CMS published its first round of data as laid out in the Sunshine Act, and stakeholders, including the American Medical Association, are concerned.

In an effort to promote transparency and accountability in healthcare stemming from conditions laid out in the Affordable Care Act’s Sunshine Act, CMS recently released the first round of Open Payments data to help consumers understand the financial relationships between the healthcare industry and physicians and teaching hospitals. Consulting fees, research grants, travel reimbursements and other gifts the healthcare industry, including medical device manufacturers and pharmaceutical companies, provided to physicians and teaching hospitals during the last five months of 2013 are detailed in the data, which contains 4.4 million payments valued at nearly $3.5 billion attributable to 546,000 individual physicians and almost 1,360 teaching hospitals.

The official numbers bring greater definition to previous research. In one such instance, ProPublica tracked relationships between doctors and the pharmaceutical industry for the past four years, finding there were 3.4 million payments since 2009, totaling more than $4 billion, of which $2.5 billion was for research. For 2013 alone, there were 1.2 million payments valued at nearly $1.4 billion.
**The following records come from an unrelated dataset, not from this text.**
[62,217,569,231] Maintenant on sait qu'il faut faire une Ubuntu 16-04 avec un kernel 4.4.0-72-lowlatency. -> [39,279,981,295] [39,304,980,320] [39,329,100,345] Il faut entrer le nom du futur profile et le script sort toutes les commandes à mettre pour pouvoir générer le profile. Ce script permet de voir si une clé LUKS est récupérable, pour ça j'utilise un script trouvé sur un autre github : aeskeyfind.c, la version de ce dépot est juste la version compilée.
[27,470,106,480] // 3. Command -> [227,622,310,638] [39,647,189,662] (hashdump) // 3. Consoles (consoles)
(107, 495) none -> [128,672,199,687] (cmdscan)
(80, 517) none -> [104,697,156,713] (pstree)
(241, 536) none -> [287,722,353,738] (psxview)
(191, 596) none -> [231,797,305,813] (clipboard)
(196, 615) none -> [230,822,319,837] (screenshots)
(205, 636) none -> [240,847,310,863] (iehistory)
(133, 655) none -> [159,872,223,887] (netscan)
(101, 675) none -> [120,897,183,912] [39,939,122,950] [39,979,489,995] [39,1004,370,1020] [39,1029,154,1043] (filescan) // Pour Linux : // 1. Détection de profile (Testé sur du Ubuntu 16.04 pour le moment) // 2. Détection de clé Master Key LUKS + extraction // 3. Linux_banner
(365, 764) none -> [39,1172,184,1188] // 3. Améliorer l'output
Dr. Shantanu Agrawal, deputy administrator and director of the Center for Program Integrity at CMS, said the data released does not identify which financial relationships are beneficial, but notes the “data could discourage payments and other transfers of value that might have an inappropriate influence on research, education, and clinical decision-making.” Agrawal adds the data could also “help identify relationships that lead to the development of beneficial new technologies.”
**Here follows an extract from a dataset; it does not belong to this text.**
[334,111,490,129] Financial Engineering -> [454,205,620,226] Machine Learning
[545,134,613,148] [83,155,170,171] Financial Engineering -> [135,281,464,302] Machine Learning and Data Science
For its part, the American Medical Association, which had called on CMS in August to delay the publication of the data to “allow physicians adequate time to review and seek correction of inaccurate claims made by pharmaceutical companies, device manufacturers, and group purchasing organizations,” remains “very concerned about the accuracy of the data,” as only 26,000 out of the nearly 550,000 physicians affected by the Act had time to register and review their data, according to the association.

Over time, CMS plans to make enhancements to the system, including the addition of tools to allow for easier data searches. In the future, reports will be published annually and will include a full year of payment data, beginning in July 2015.